Unit of Infectious Diseases, Hospital Universitario "12 de Octubre," Instituto de Investigación Hospital "12 de Octubre" (i+12), School of Medicine, Universidad Complutense, Madrid, Spain
Department of Microbiology, Hospital Universitario "12 de Octubre," Instituto de Investigación Hospital "12 de Octubre" (i+12), School of Medicine, Universidad Complutense, Madrid, Spain.
J Clin Microbiol. 2019 Jan 30;57(2). doi: 10.1128/JCM.01125-18. Print 2019 Feb.
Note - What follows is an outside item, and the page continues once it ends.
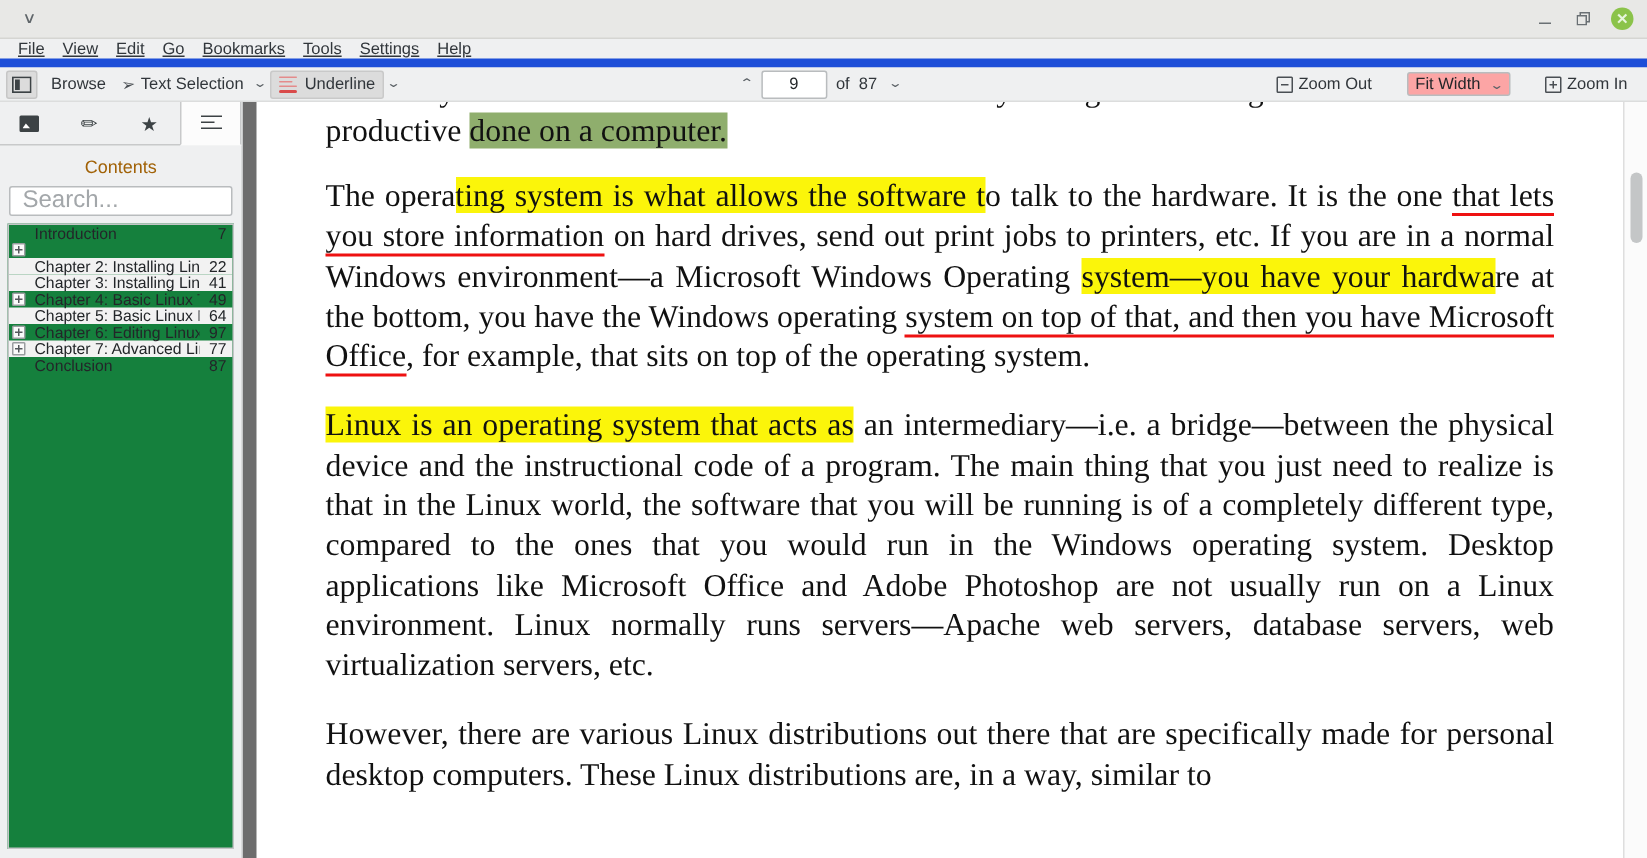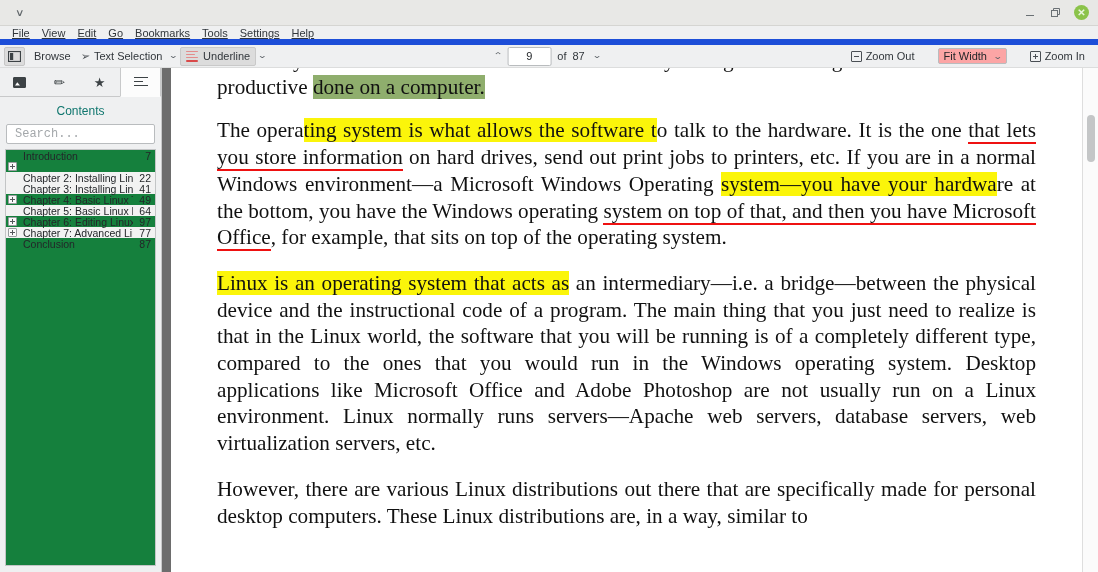"Contents" .side-title { color: #0f766e -> #a16207 }
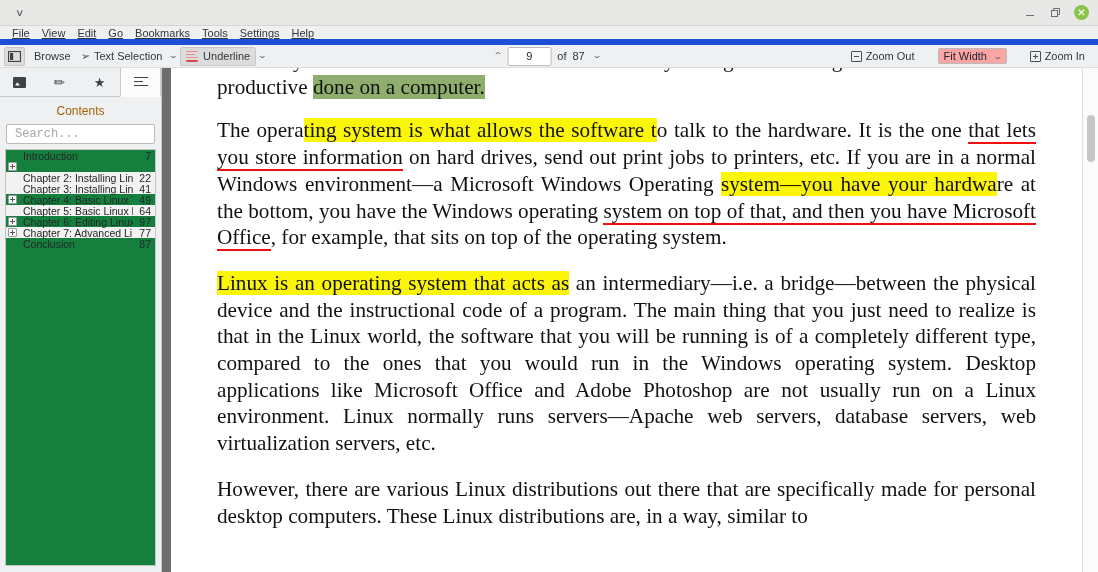"Search..." .side-search input { font-family: Liberation Mono, monospace -> Liberation Sans, sans-serif; font-size: 12px -> 16px }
The objective of the present study was to evaluate the value of the PCR cycle threshold ( ) for predicting the recurrence/severity of infection compared to that of toxin detection plus clinical variables. First episodes of infection (CDI) diagnosed during 2015 at our institution were included. Samples were tested for glutamate dehydrogenase (GDH) and toxin A/B by use of a single enzyme immunoassay (EIA). The Xpert PCR assay was performed on GDH-positive samples. Medical data were reviewed by investigators blinded to diagnostic results for comparison of patients with and without recurrence or a poor outcome (severe/severe-complicated CDI episodes and all-cause death). We generated two sets of predictive models by incorporating the presence of a positive toxin EIA ("EIA-including model") or the optimal PCR cutoff value ("PCR-including model") into the clinical variables. Among 227 episodes of CDI included in the study, the rates of recurrence and poor outcome were 15.8% and 30.8%, respectively. The mean PCR was lower for episodes with recurrence (24.00 ± 3.28 versus 26.02 ± 4.54; = 0.002) or a poor outcome (24.9 ± 4.24 versus 26.05 ± 4.47; = 0.07). The optimal cutoff value for recurrence was 25.65 (sensitivity, 77.8% [95% confidence interval {CI}, 60.9 to 89.9]; and specificity, 46.6% [95% CI, 39.4 to 53.9]). The area under the receiver operator characteristics curve (auROC) for the "PCR-including model" was similar to that for the "EIA-including model" (0.785 versus 0.775, respectively). The optimal PCR value for poor outcome was 27.55 (sensitivity, 78.6% [95% CI, 67.1 to 87.5]; and specificity, 35.7% [95% CI, 28.2 to 43.7]). The auROC of the "PCR-including model" was again similar to that of the "EIA-including model" (0.804 versus 0.801). Despite the inverse correlation between PCR and the risk of CDI recurrence/severity, this determination does not meaningfully increase the predictive value of clinical variables plus toxin EIA.
本研究旨在评估聚合酶链反应(PCR)循环阈值()在预测感染复发/严重程度方面的价值,与毒素检测和临床变量相比。纳入 2015 年我院诊断的首次艰难梭菌感染(CDI)病例。采用单酶免疫法(EIA)检测谷氨酸脱氢酶(GDH)和毒素 A/B。GDH 阳性样本进行 Xpert PCR 检测。研究者对医疗数据进行了回顾,以比较复发或预后不良(严重/严重复杂 CDI 发作和全因死亡)患者的情况。我们通过将阳性毒素 EIA 存在纳入(“EIA 纳入模型”)或最佳 PCR 截止值纳入(“PCR 纳入模型”),生成了两套预测模型。在纳入的 227 例 CDI 发作中,复发和预后不良的发生率分别为 15.8%和 30.8%。复发(24.00 ± 3.28 与 26.02 ± 4.54; = 0.002)或预后不良(24.9 ± 4.24 与 26.05 ± 4.47; = 0.07)的病例的平均 PCR 值较低。复发的最佳截止值为 25.65(敏感性 77.8%[95%置信区间 {CI},60.9 至 89.9];特异性 46.6%[95% CI,39.4 至 53.9])。“PCR 纳入模型”的受试者工作特征曲线(auROC)与“EIA 纳入模型”相似(分别为 0.785 和 0.775)。预后不良的最佳 PCR 值为 27.55(敏感性 78.6%[95% CI,67.1 至 87.5];特异性 35.7%[95% CI,28.2 至 43.7])。“PCR 纳入模型”的 auROC 再次与“EIA 纳入模型”相似(分别为 0.804 和 0.801)。尽管 PCR 值与 CDI 复发/严重程度的风险呈负相关,但这一决定并不能显著提高临床变量加毒素 EIA 的预测价值。